Bob Lundell

Profile
- Position: End

Personal information
- Born: June 21, 1907 Pueblo, Colorado
- Died: July 7, 1993 (aged 86) McAllen, Texas
- Height: 6 ft 4 in (1.93 m)
- Weight: 215 lb (98 kg)

Career information
- High school: Edison (MN)
- College: Gustavus Adolphus

Career history
- Minneapolis Red Jackets (1929-1930); Staten Island Stapletons (1930);

= Bob Lundell =

American athlete (1907–1993)

Wilbur Harvey Lundell (June 21, 1907 – July 7, 1993), sometimes known as Bob Lundell or "Brute" Lundell, was an American football, baseball, and basketball player.

Lundell was born in Pueblo, Colorado, in 1907. He attended Edison High School in Minneapolis and Gustavus Adolphus College in St. Peter, Minnesota. He was an all-round athlete at Gustavus Adolphus, playing end on the football team, center on the basketball team, and as a first baseman for the baseball team. He attended Gustavus Adolphus for three years, leaving in the summer of 1928 to attend the University of Minnesota. He led Gustavus Adolphus to its first Minnesota College Conference championship in 1926.

He later played professional football in the National Football League (NFL) as an end and punter for the Minneapolis Red Jackets (1929-1930) and Staten Island Stapletons (1930). He appeared in 20 NFL games, 16 of them as a starter.
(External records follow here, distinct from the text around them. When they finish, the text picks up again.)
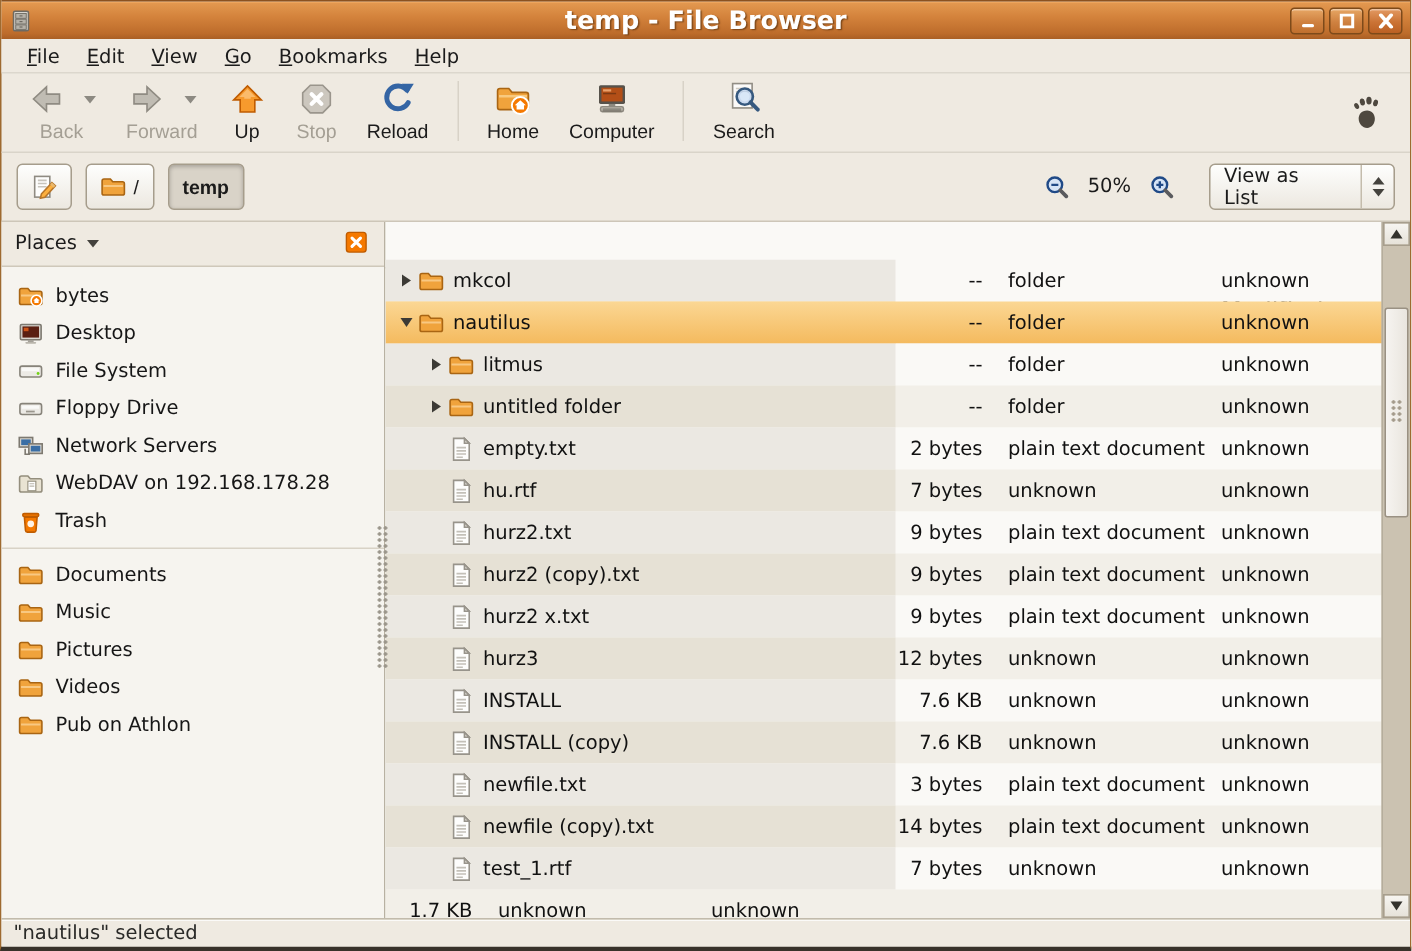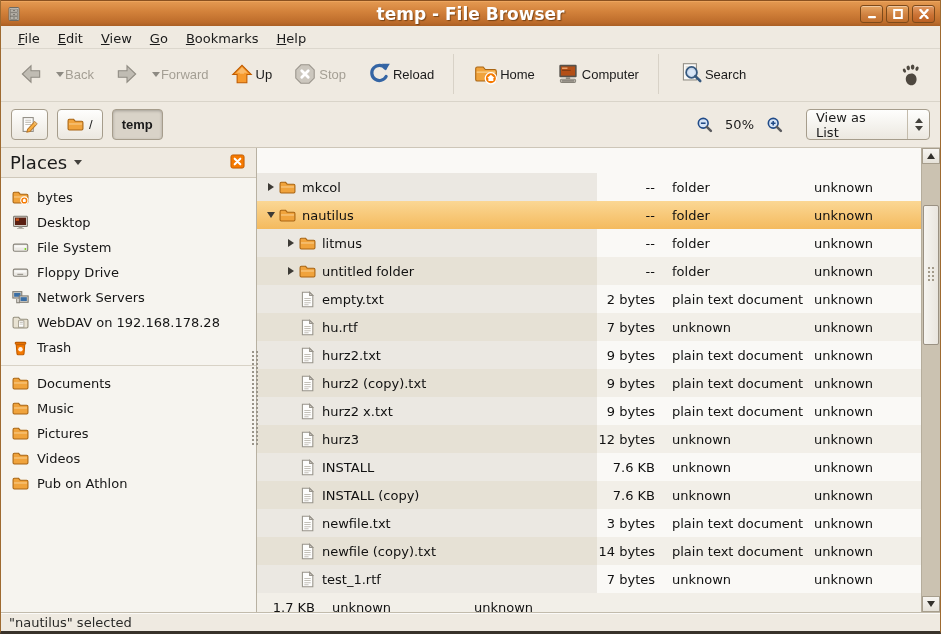"Back" .tb-item { flex-direction: row -> column }
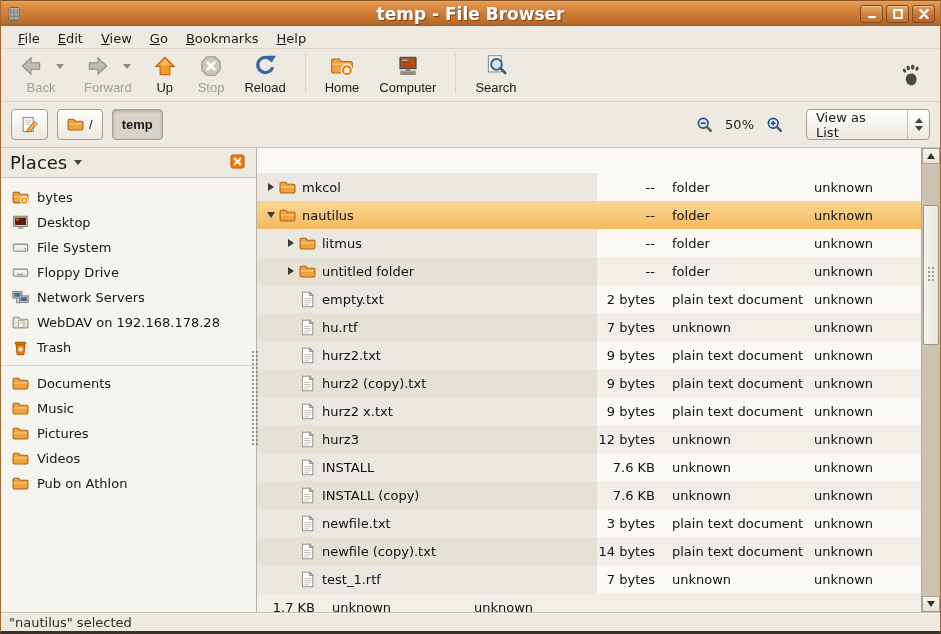"Places" .places-btn { font-size: 18px -> 13px }
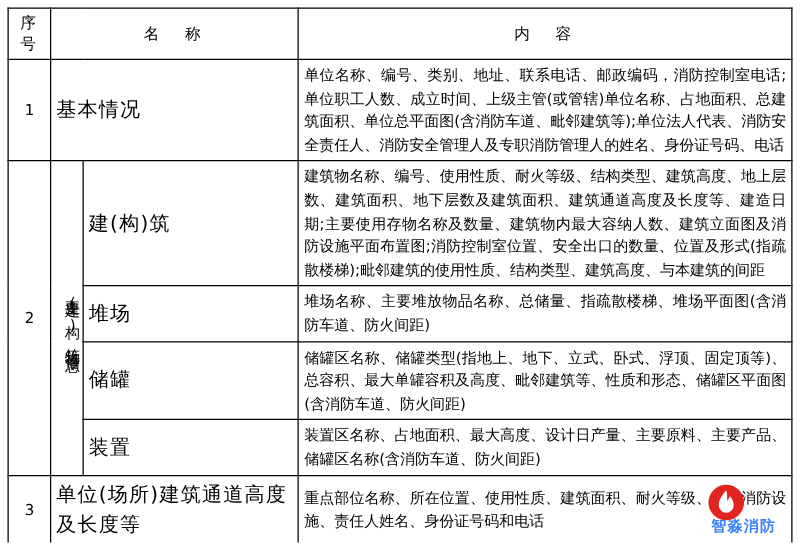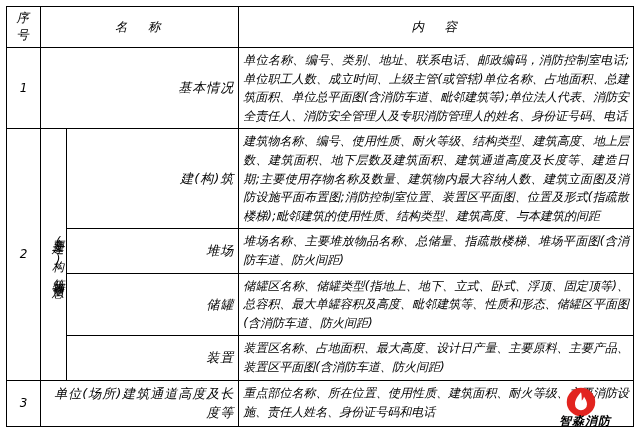"序号" .page { font-style: italic -> none }
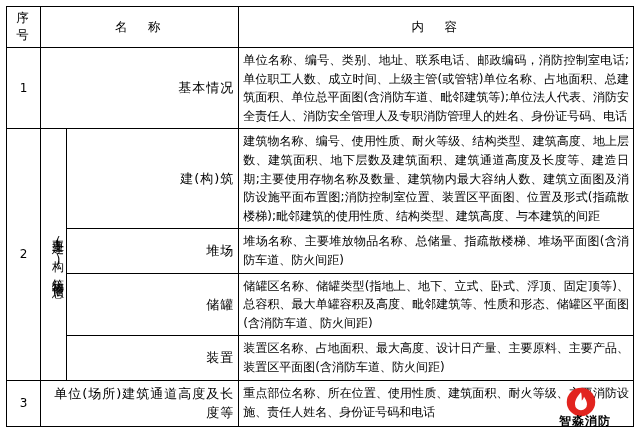"基本情况" .cell-name { font-size: 13px -> 16px; text-align: right -> left }
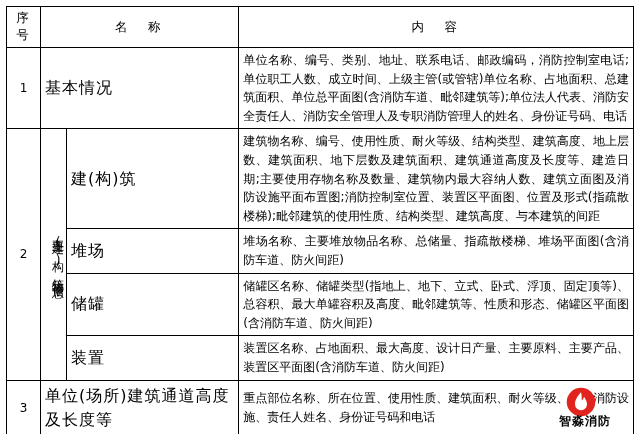"建筑物名称、编号、使用性质、耐火等级、结构类型、建筑高度、地上层数、建筑面积、地" td.cell-content { text: 装置区平面图 -> 安全出口的数量 }
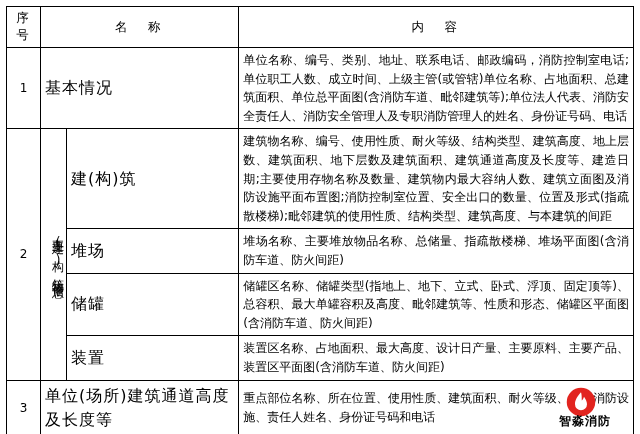"装置区名称、占地面积、最大高度、设计日产量、主要原料、主要产品、装置区平面图(含" td.cell-content { text: 装置区平面图 -> 储罐区名称 }
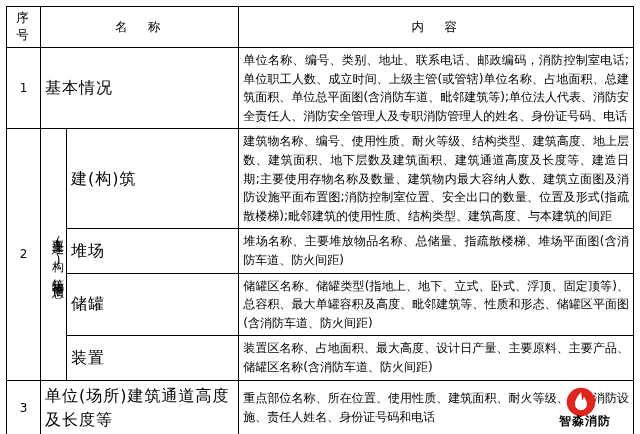"智淼消防" .wm-text { color: #000000 -> #3b82f6; right: 21px -> 11px }
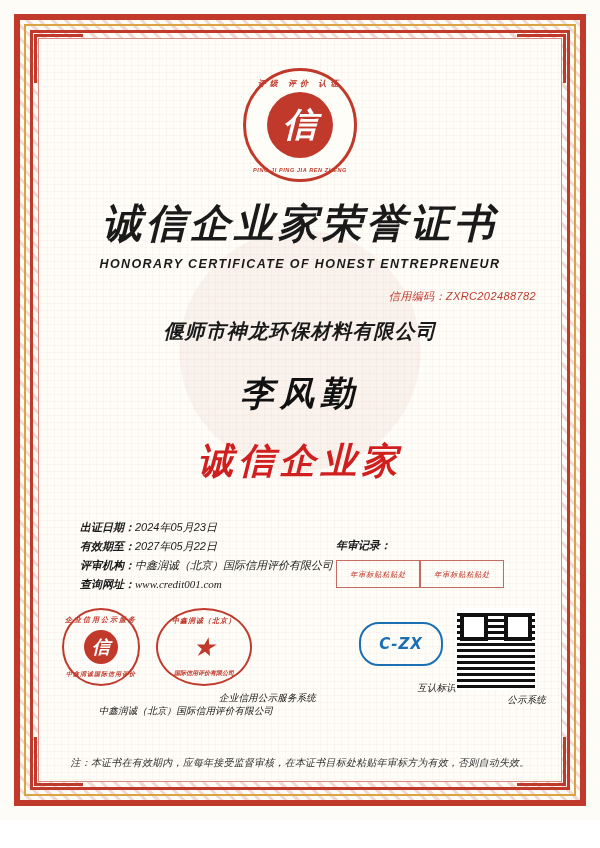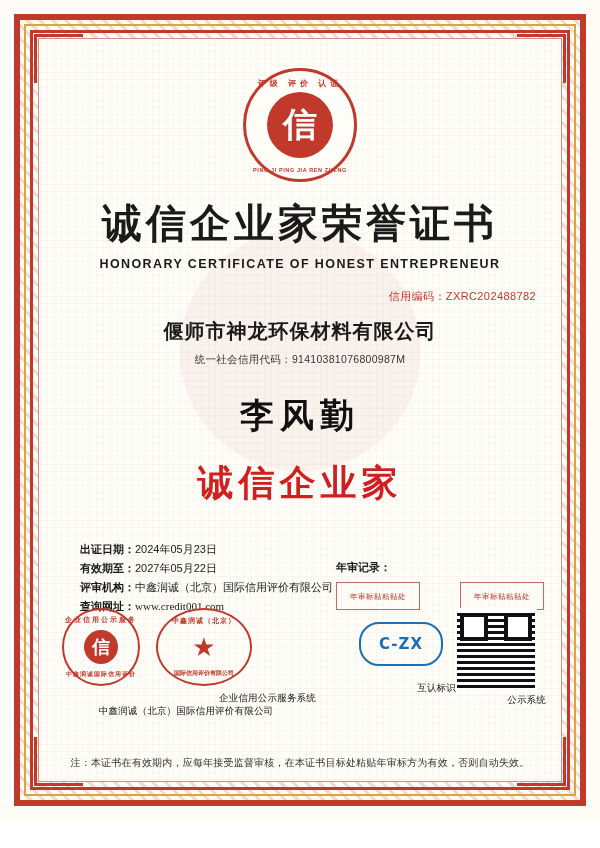"评级 评价 认证" .page { font-style: none -> italic }
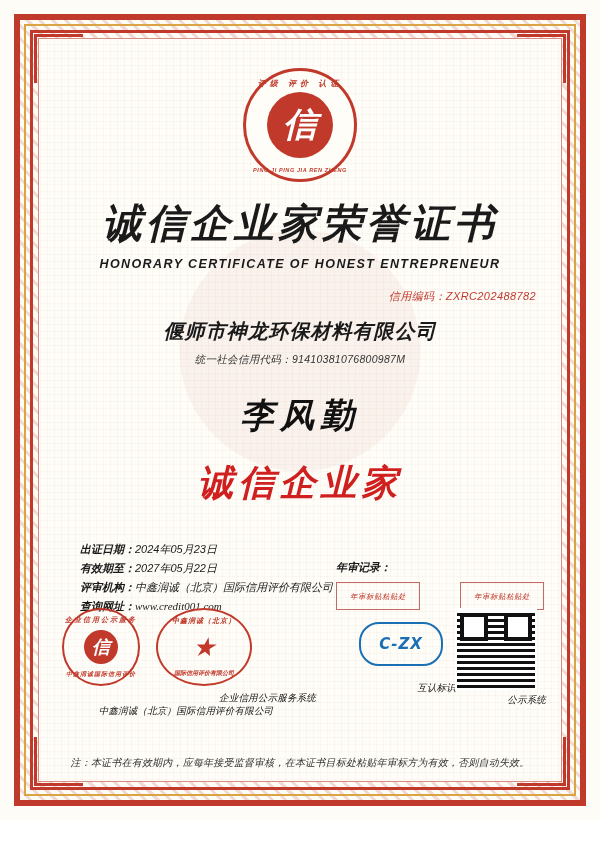"统一社会信用代码：91410381076800987M" div.uscc { html: <div> <span>统一社会信用代码：</span><span>91410381076800987M</span> </div> -> none }
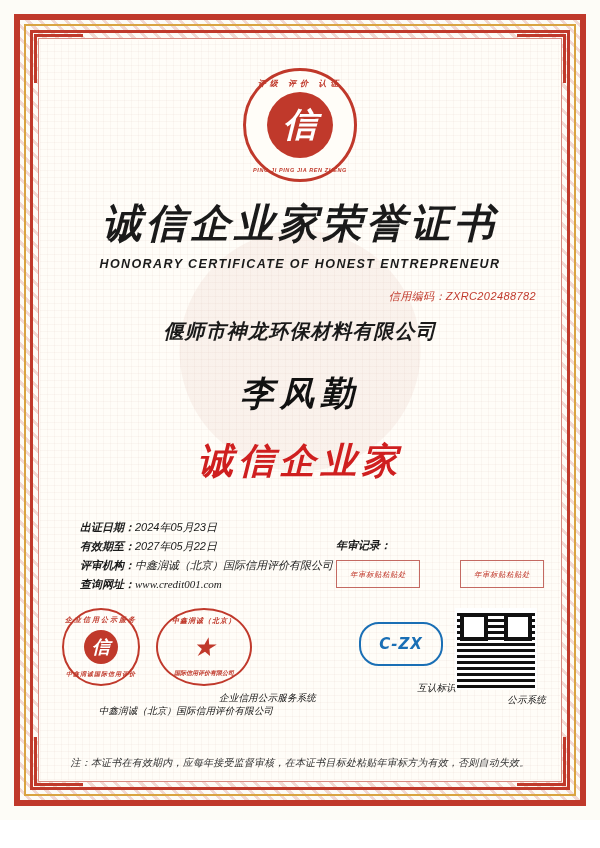"年审标贴粘贴处" .stamp-slots { gap: 40px -> none }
He scored one touchdown, for the Red Jackets in 1930.

He also played professional baseball for Belle Plaine in 1927, in the St. Louis Cardinals farm system, and for St. Cloud starting in 1931.

He also remained active in basketball, playing center for the Raferts in the Minneapolis A.A.U. basketball league.

Lundell lived in McAllen, Texas, from 1972. He died in 1993 at the Rio Grande Regional Hospital in McAllen at age 86.